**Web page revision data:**
*** Block opens ***

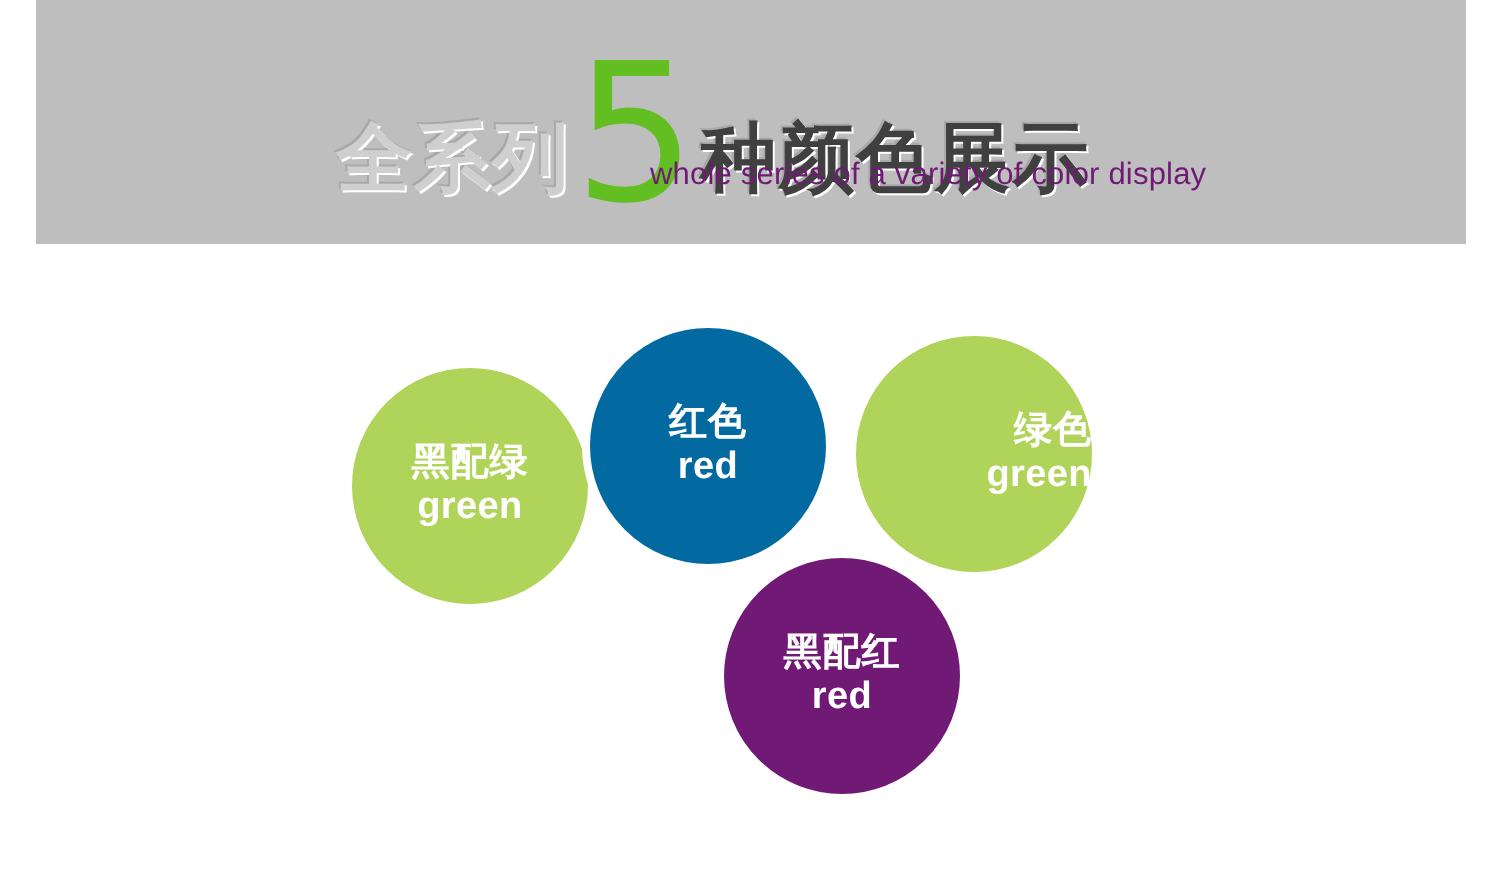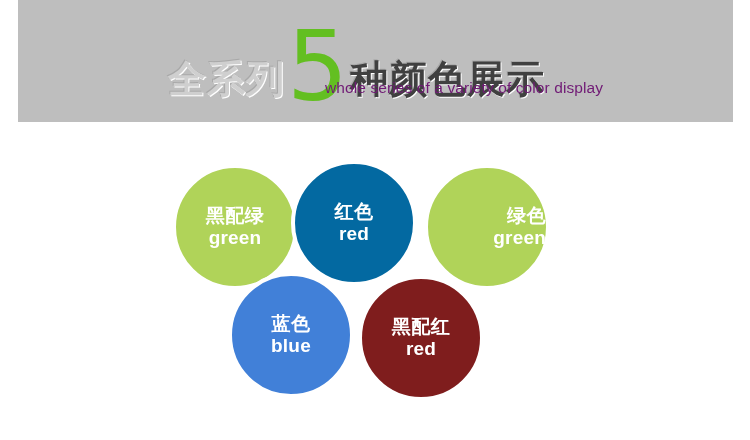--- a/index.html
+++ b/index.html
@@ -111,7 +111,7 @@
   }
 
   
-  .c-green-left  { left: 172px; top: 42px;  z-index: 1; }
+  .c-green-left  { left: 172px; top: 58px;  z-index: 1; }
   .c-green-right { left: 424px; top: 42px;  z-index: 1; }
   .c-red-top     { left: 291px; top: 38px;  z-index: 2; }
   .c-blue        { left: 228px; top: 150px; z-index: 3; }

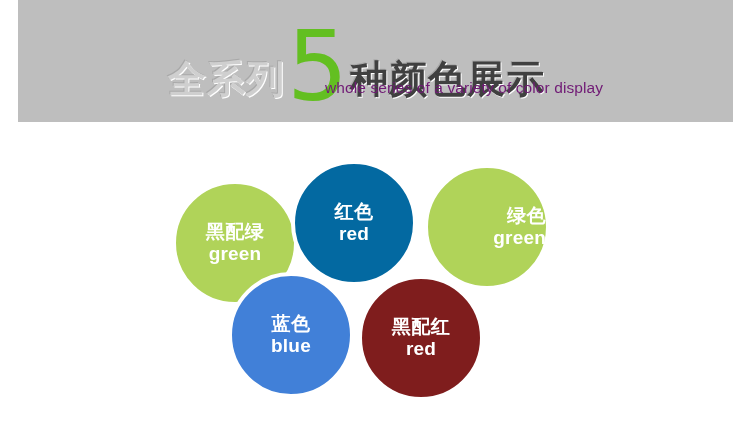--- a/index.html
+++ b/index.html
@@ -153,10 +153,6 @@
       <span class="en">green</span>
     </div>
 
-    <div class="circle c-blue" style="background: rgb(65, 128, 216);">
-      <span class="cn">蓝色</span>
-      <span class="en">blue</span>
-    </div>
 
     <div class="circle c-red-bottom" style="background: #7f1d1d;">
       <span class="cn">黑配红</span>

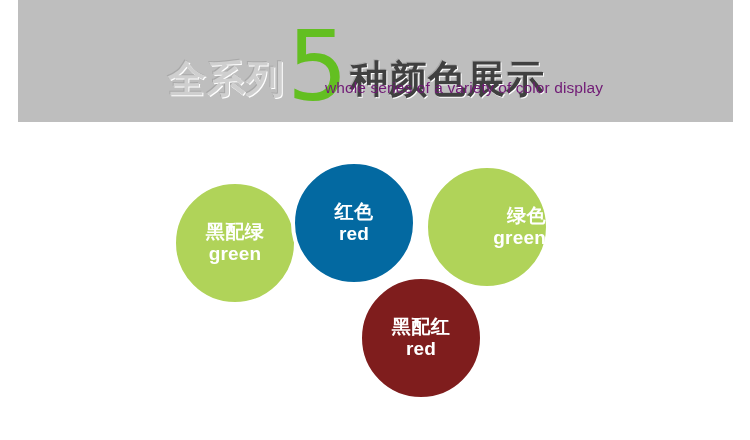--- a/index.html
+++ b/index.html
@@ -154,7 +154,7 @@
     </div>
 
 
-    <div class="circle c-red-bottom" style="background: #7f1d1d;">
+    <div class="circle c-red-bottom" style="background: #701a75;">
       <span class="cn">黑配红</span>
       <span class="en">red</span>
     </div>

*** Block closes ***

**About this task:**
Each line above with the word "circle" must be returned.

**Output below:**
-    <div class="circle c-blue" style="background: rgb(65, 128, 216);">
     <div class="circle c-red-bottom" style="background: #7f1d1d;">
-    <div class="circle c-red-bottom" style="background: #7f1d1d;">
+    <div class="circle c-red-bottom" style="background: #701a75;">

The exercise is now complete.